On January 5, 1990, in Harrisonburg, Virginia, 19-year-old Leann Marion Whitlock (November 30, 1970 – January 5, 1990), an African-American sophomore at James Madison University, was kidnapped by two men outside a shopping mall and later murdered by her abductors, Ronald Lee Henderson and Thomas "Tommy" David Strickler (August 5, 1965 – July 21, 1999), the latter of whom was the ringleader of the crime.

Strickler was arrested a week after the murder and convicted of robbery, kidnapping, and capital murder. He was sentenced to death. Henderson was arrested in Oregon six months later and extradited to Virginia, where he was convicted in a separate trial of first degree murder, kidnapping, and robbery and sentenced to three consecutive life terms. Strickler remained on death row for nine years before being executed by lethal injection on July 21, 1999.

==Murder==
On January 5, 1990, a 19-year-old university student was abducted outside a shopping mall in Harrisonburg, Virginia, and was later found murdered in a secluded area in Augusta County, Virginia.

On that day, 19-year-old Leann Marion Whitlock, a sophomore student of James Madison University, was driving her boyfriend's car to the mall, where her boyfriend had a part-time job, after she dropped her roommate off at another place. Whitlock, who arrived at the mall and originally was supposed to return the car to her boyfriend, was approached by two men, 24-year-old Thomas David Strickler (better known as Tommy Strickler) and 23-year-old Ronald Lee Henderson, the former of whom aggressively forced Whitlock to remain in the car. the two men forcibly boarded the car, abducting Whitlock in turn and told her to drive off; the men's female companion, Donna Kay Tudor, also entered the car with both Strickler and Henderson. There were multiple witnesses to the kidnapping.

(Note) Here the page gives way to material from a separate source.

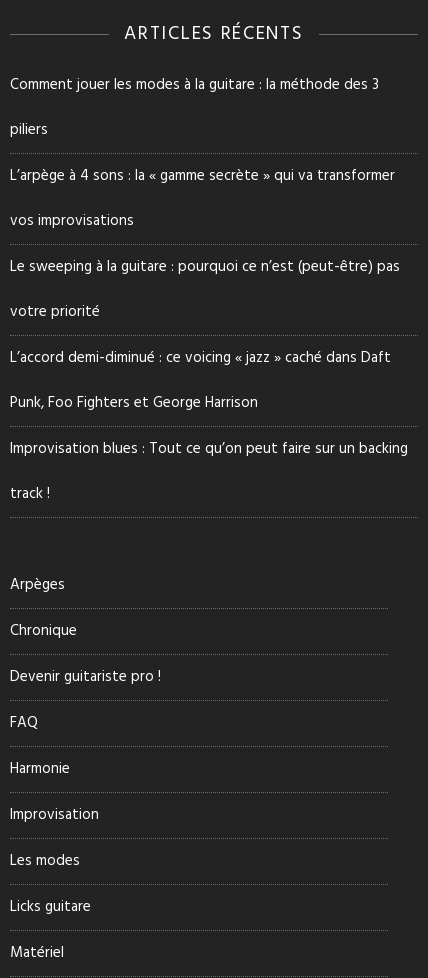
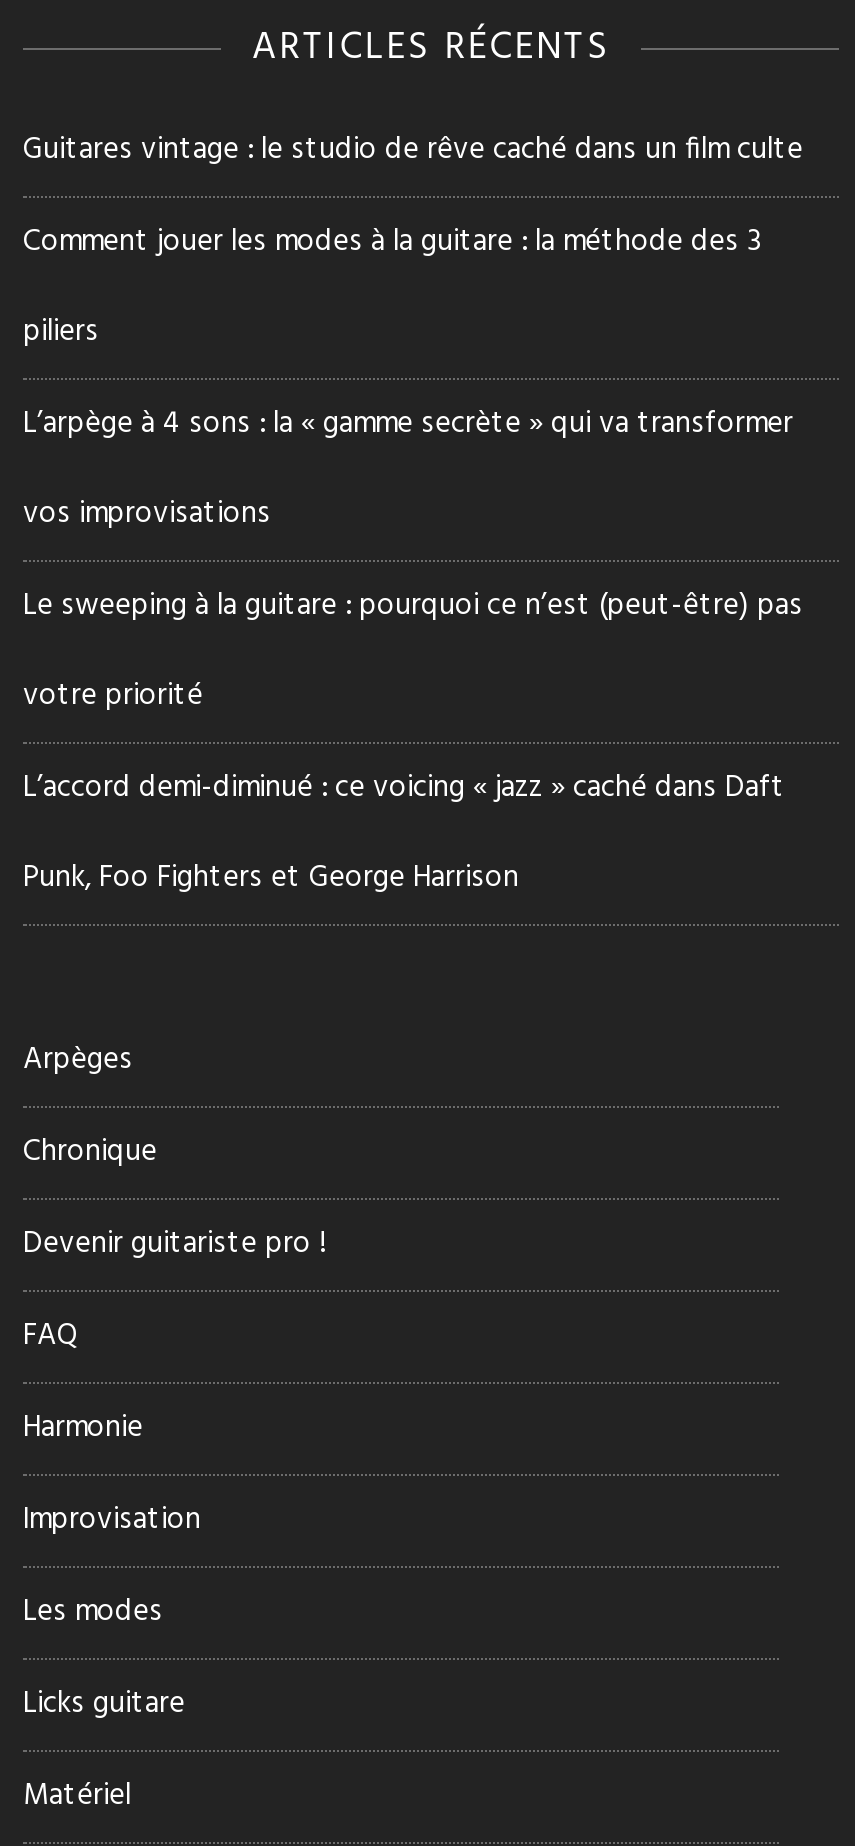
+ Guitares vintage : le studio de rêve caché dans un film culte

moved down: Comment jouer les modes à la guitare : la méthode des 3 | piliers | L’arpège à 4 sons : la « gamme secrète » qui va transformer | vos improvisations | Le sweeping à la guitare : pourquoi ce n’est (peut-être) pas | votre priorité | L’accord demi-diminué : ce voicing « jazz » caché dans Daft | Punk, Foo Fighters et George Harrison

- Improvisation blues : Tout ce qu’on peut faire sur un backing
- track !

After the group arrived at a forested area in Augusta County, Whitlock was taken into the forest, where she was stripped naked and assaulted by both Henderson and Strickler. Afterwards, Whitlock was bludgeoned to death by Strickler, who threw a 69-pound rock on her head several times. The men subsequently drove off in the stolen car with Tudor (who did not join the assault and therefore unaware of the murder), and they also stole some of Whitlock's valuables, including her earrings, identification cards and wristwatch.

Whitlock's naked and frozen body was found eight days after she went missing. An autopsy report later showed that Whitlock died as a result of multiple blows to her head.

==Trial of Tommy Strickler==
A week after the murder of Leann Whitlock, Tommy Strickler was arrested along with Donna Tudor after he was seen driving the car of Whitlock's boyfriend. Strickler was charged with capital murder, robbery, and kidnapping, while Tudor was charged with grand larceny for the alleged theft of the car. Henderson, who was still at large at that point, was also charged in absentia with capital murder, robbery, and kidnapping. Under Virginia state law, the offense of capital murder carries the death penalty.

Strickler's trial began on June 18, 1990. It was adduced during the trial that an eyewitness had seen Strickler approaching Whitlock's car and forcing her into the vehicle shortly before the abduction. Another eyewitness had also seen Strickler driving the victim's car near Augusta County on the date of the abduction. Tudor, who received Whitlock's stolen earrings, testified in court that she overheard both Henderson and Strickler talking about killing an African-American woman, addressing her with a racial slur; Whitlock was African-American. The prosecution also argued that the death of Whitlock was the work of two persons, as it was more likely for either Henderson or Strickler to hold the victim down while the other threw the rock down and inflicted fatal blows to Whitlock's head. Augusta County Commonwealth's Attorney A. Lee Ervin, who prosecuted Strickler during the trial, reportedly described the murder of Leann Whitlock as "outrageously vile, horrible and inhuman", and admonished Strickler for his actions.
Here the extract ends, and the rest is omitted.